In reflecting on the mission statement of Comparative Studies of South Asia, Africa and the Middle East, I found myself returning to another comparative mission statement, that of the Journal of the Society of Comparative Legislation. Founded in 1895, the society’s objective was to promote “knowledge of the course of legislation in different countries, more particularly in several parts of ‘her Majesty’s dominions’ and in the United States.” The geographic reach of the two journals overlaps; “her Majesty’s dominions” included parts of Africa, the Middle East, and South Asia. The disciplinary focus intersects less; unlike CSSAAME, JSCL confined itself to legal research. Yet what joins the two journals and separates them is something other than areas and disciplines. Joining them is the reference to the method of comparison, and separating them are the details of the comparative practice, its ends and its powers. More specifically, the main difference between the two journals concerns the fate of the world covered on their pages. The first engages in what I call comparative destruction, and the second in comparative construction. The word comparative here pertains to the comparison of different units as well as to the opposite of the positive or the absolute. As I explain below, CSSAAME’s editors may wish to commission research projects that examine these two relationships to the world.

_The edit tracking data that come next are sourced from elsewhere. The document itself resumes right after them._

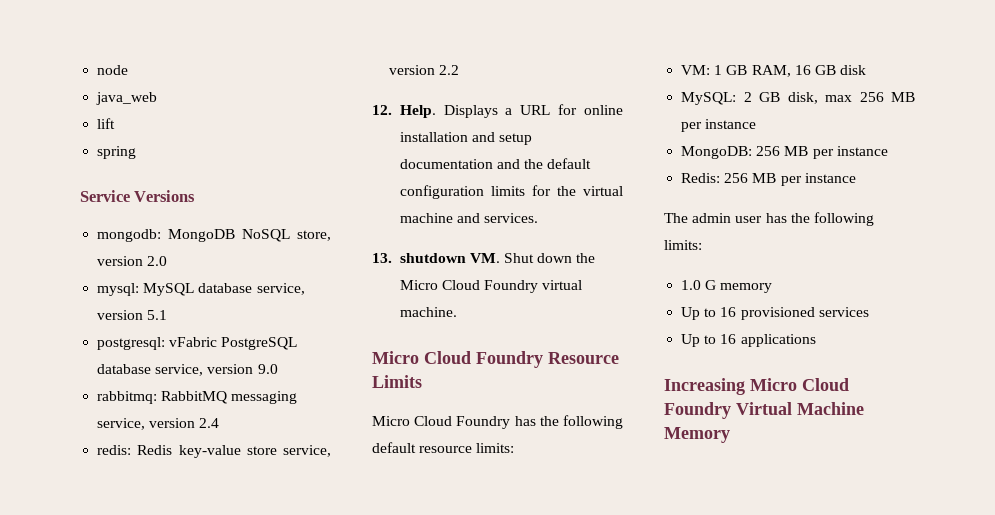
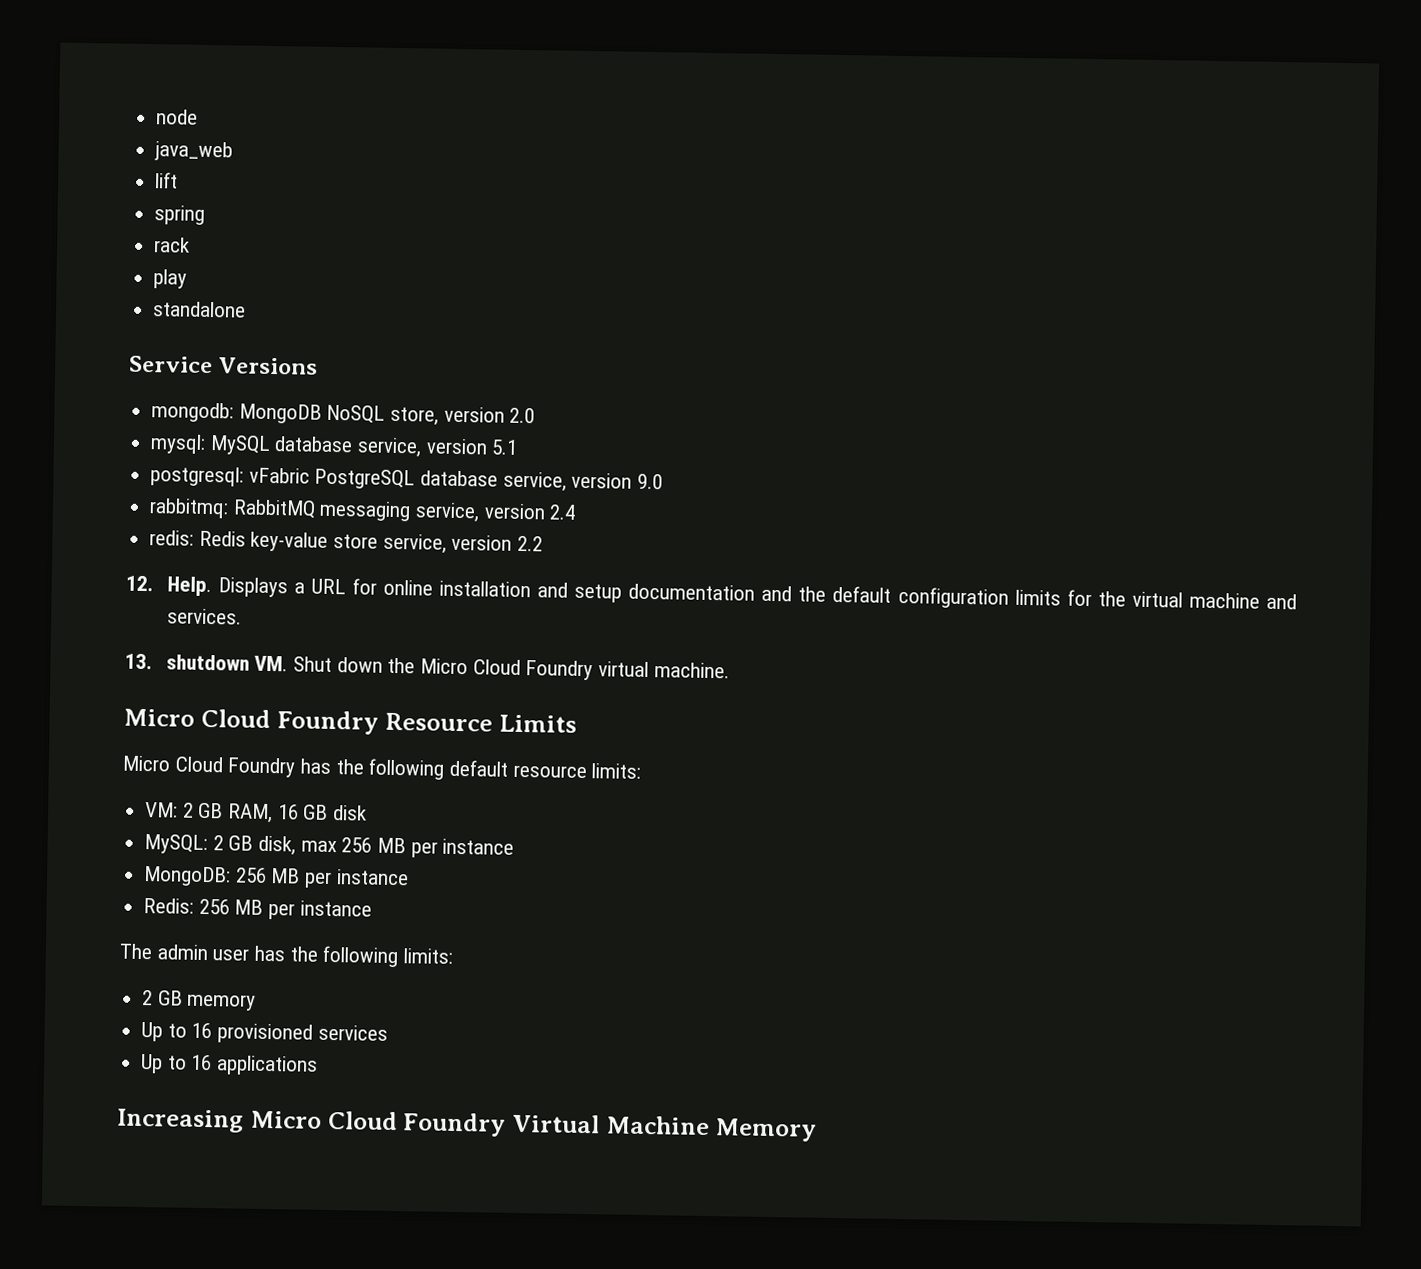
(137, 152) none -> [154,237,191,253] [153,269,188,289] [152,301,247,318] // rack // play // standalone
[714,65,723,75] 1 -> [182,802,194,818] 2
[681,280,717,290] 1.0 G -> [142,990,183,1006] 2 GB

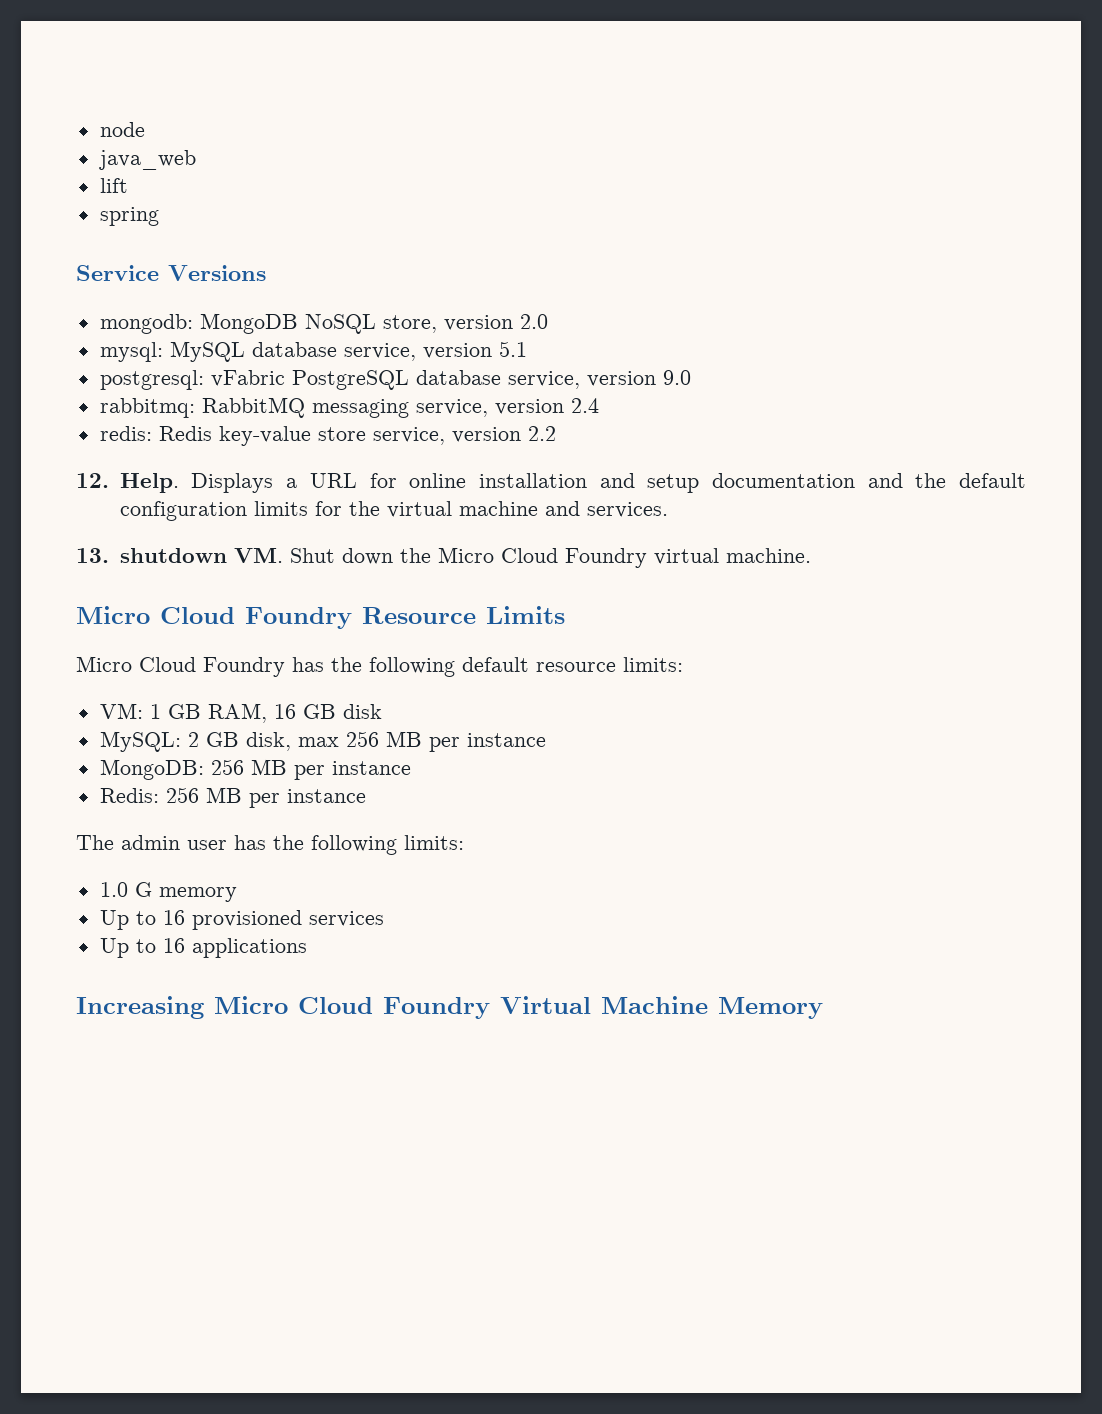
[154,237,191,253] [153,269,188,289] [152,301,247,318] // rack // play // standalone -> (159, 216) none
[182,802,194,818] 2 -> [149,704,161,719] 1
[142,990,183,1006] 2 GB -> [99,882,152,897] 1.0 G

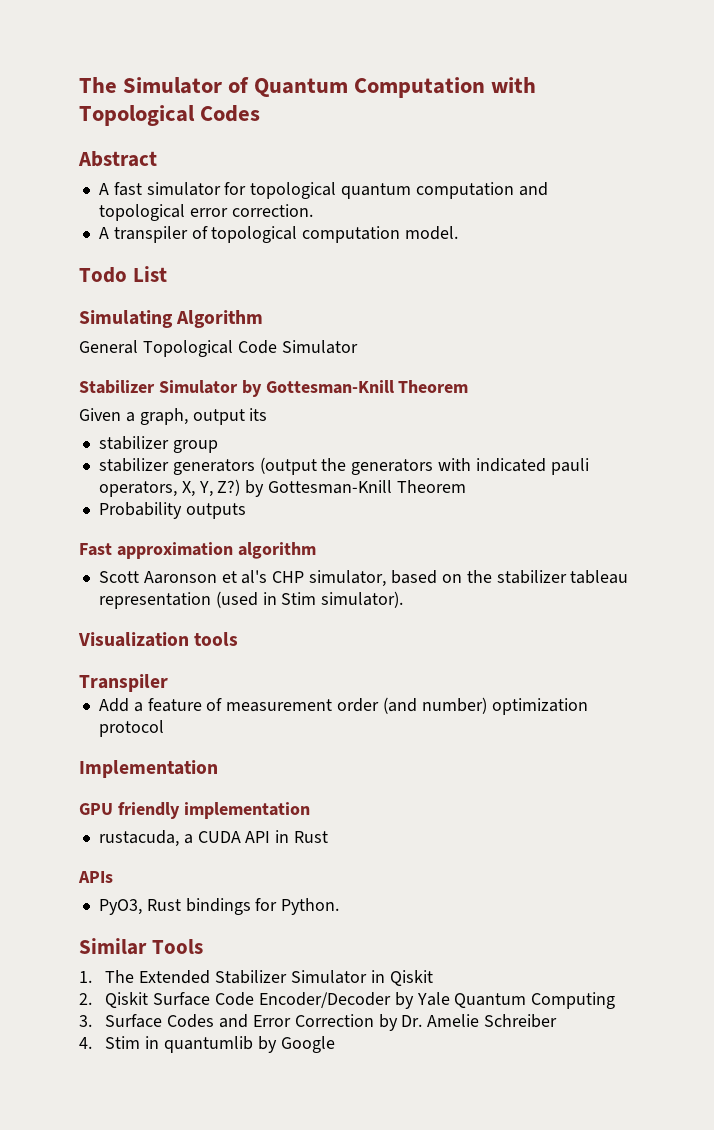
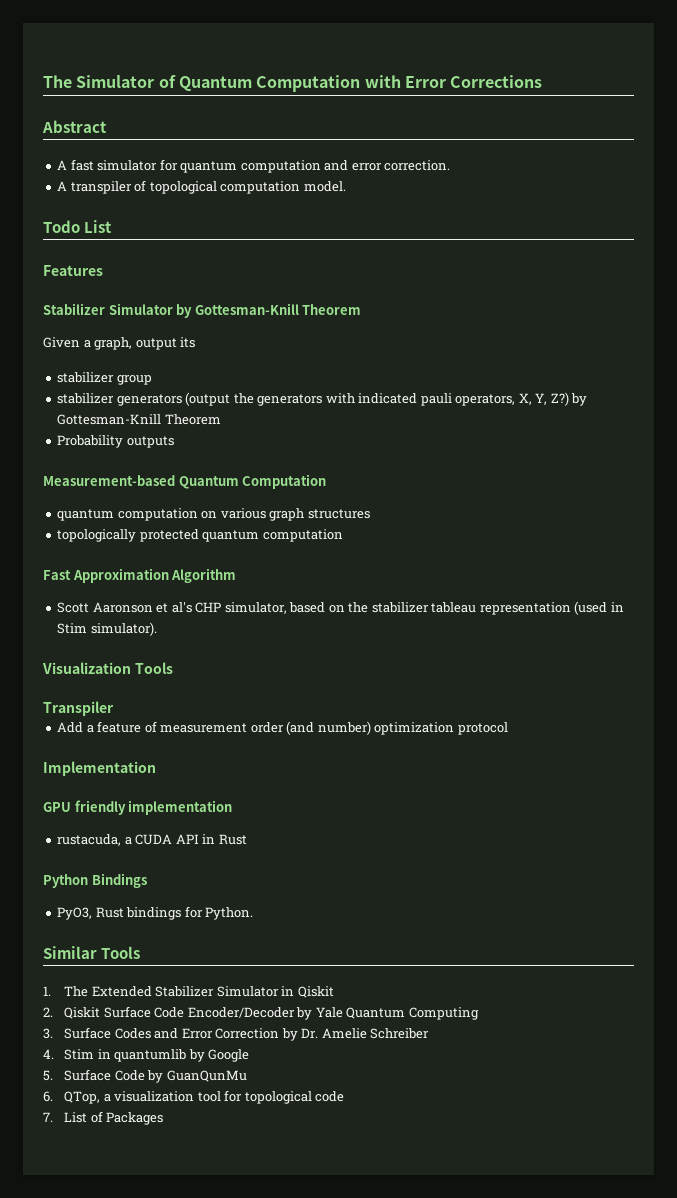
[79,105,261,126] Topological Codes -> [404,75,543,88] Error Corrections
[250,182,337,199] topological -> (178, 165) none
[98,204,185,221] topological -> (349, 165) none
[79,310,264,328] [79,340,358,357] Simulating Algorithm // General Topological Code Simulator -> [43,265,103,276] Features
(246, 511) none -> [43,474,327,489] [57,508,370,521] [57,529,343,542] // Measurement-based Quantum Computation // quantum computation on various graph structures // topologically protected quantum computation
[116,542,316,559] approximation algorithm -> [72,568,237,583] Approximation Algorithm
[194,632,239,646] tools -> [134,662,173,674] Tools
[78,871,113,883] APIs -> [43,873,147,888] Python Bindings
(335, 1044) none -> [43,1069,247,1083] [43,1090,345,1104] [43,1111,164,1125] // 5. Surface Code by GuanQunMu // 6. QTop, a visualization tool for topological code // 7. List of Packages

It was Courtenay Ilbert (1841–1924) who inspired the foundation of the Society of Comparative Legislation in 1895. A distinguished lawyer who had been law member of the Viceroy of India’s Council, Ilbert would later serve as the head of the Treasury Department and clerk to the House of Commons in England. At a conference held at the Imperial Institute on 19 December 1894, he delivered a paper that would inform the resolution to establish the society. The presidency of the society, however, would go to Farrer Herschell, then lord chancellor. His life, too, like Ilbert’s, included imperial itineraries. He chaired the royal commission on Indian currency and promoted the Imperial Institute in India. Printed as the introduction of the first volume of JSCL, the “Statement of the Objects of the Society” included the resolutions passed on that December day, as well as some “further explanations of its objects” that were “both practical and scientific.” What were the practical objects? And how were they to be achieved?
To jurisprudence the Society will apply the comparative method of investigation, which has already proved fruitful. It will gather together, epitomize, and arrange materials now scattered through many periodicals, or to be found only in official documents of which few libraries contain copies, and it will otherwise endeavor to promote the study of comparative law. Chief among its aims will be the collecting of information as to the Statute law and the forms and methods of legislation in the British Empire and the United States.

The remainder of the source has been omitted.